【Company Research】Kindly Medical Instruments (1501 HK) – Earnings slight beat and long-term outlook remains positive

We trimmed our FY20/21E revenue forecasts by 2.9%/2.3% to reflect COVID-19 impact on overseas business. We believe Kindly Medical will continue its import substitution in PCI supporting device market with comprehensive product portfolio. We think its 36x/28x FY20/21E P/E is not demanding given 33% CAGR in attributable net profit in FY19-22E. Maintain BUY and lowered our DCF-based TP to HK$39.3.

 

  • FY19 earnings slightly beat. FY19 revenue/ attributable net profit grew 41.1% YoY/ 71.1% YoY to RMB286mn/ RMB100mn, which was 0.9% below / 6.3% above our forecasts, respectively. Revenue growth is consistent with our estimate, driven by rapid growth of interventional medical devices. GPM improved by 2.6ppt to 60.9% thanks to better product mix. Other income increased from RMB6mn in FY18 to RMB18m in FY19, mainly contributed by FX gains and FV change in FX contracts. Attributable NPM rose by 6.1ppt to 34.8% in FY19.

 

  • Improvement in product mix leading to margin expansion. Revenue from interventional devices grew 45.7% YoY and accounted for 89.9% of total revenue in FY19 vs 87.1% in FY18. In addition, GPM of interventional devices improved by 2.1ppt to 65.2% in FY19 thanks to the launch of high-margin products such as Micro-catheter, PTCA balloon catheter, Guide wire and Guide catheter in FY19. Furthermore, we expect the Company to further upgrade its product mix with more high-value products getting approved.
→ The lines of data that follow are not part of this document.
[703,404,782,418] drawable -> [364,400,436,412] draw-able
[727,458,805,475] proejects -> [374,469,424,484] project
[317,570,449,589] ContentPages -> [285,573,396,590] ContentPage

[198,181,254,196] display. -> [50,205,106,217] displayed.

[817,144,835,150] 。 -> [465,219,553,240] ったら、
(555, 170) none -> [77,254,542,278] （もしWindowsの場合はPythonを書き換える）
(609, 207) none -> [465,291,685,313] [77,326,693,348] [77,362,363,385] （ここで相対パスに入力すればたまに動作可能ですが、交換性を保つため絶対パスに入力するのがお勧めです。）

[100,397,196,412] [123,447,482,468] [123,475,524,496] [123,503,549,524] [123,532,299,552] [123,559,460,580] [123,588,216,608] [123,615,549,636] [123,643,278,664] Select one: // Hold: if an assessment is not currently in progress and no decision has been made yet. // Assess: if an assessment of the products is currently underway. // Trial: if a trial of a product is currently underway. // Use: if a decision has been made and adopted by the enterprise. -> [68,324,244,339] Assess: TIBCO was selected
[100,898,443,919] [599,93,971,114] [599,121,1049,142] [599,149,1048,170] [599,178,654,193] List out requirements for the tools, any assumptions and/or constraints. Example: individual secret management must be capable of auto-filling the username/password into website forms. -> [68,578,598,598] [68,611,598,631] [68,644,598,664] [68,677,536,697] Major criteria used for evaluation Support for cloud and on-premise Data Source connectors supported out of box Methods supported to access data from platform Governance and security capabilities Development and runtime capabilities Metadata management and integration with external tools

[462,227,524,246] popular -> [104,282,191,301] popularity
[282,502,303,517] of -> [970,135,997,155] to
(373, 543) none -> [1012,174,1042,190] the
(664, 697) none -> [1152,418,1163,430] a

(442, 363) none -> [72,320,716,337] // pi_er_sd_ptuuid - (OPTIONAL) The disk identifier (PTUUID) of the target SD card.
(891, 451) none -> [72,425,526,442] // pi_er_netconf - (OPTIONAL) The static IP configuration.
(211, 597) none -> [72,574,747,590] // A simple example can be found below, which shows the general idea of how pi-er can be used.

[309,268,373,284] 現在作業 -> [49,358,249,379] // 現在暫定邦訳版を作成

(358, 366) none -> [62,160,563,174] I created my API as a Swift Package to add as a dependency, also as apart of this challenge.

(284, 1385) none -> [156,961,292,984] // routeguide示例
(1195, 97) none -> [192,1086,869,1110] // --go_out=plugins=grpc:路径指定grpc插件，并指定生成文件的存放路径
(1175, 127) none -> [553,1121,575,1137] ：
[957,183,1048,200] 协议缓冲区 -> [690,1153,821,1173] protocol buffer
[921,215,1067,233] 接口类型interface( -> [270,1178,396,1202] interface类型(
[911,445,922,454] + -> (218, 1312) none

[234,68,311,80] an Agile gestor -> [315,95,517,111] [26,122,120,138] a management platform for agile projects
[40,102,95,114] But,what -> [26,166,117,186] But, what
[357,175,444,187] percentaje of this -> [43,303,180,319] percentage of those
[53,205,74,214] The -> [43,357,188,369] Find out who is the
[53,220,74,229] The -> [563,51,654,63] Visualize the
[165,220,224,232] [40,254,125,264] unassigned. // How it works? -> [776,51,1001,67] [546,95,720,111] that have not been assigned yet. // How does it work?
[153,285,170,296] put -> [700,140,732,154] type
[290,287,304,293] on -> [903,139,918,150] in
We expect Kindly Medical to have three neurovascular devices obtaining NMPA’s approvals in 2020E.

 

  • Impact from COVID-19. Number of PCI surgeries in China shrank sharply in 1Q20 due to the virus outbreak. However, as the outbreak was curbed in China and many hospitals resumed normal operations, PCI surgery volume has gradually recovered. In addition, the virus outbreak in overseas has been worsening since early Mar, which brings uncertainties to overseas demand in coming months.

 

  • Maintain BUY; Cut TP to HK39.3. We trimmed our FY20/21E revenue forecasts by 2.9%/ 2.3% and trimmed net profits forecasts by 6.4%/ 8%. We expect revenue to deliver 37% CAGR in FY19-22E, driven by market share gain from foreign brands and launch of new products. We cut our DCF based TP to HK$39.3 (WACC: 10.38%, terminal growth rate: 3%).

 

  • Catalysts: 1) new product approvals; 2) earlier than expect end of the COVID-19 outbreak; Risk: larger impact from COVID-19 outbreak.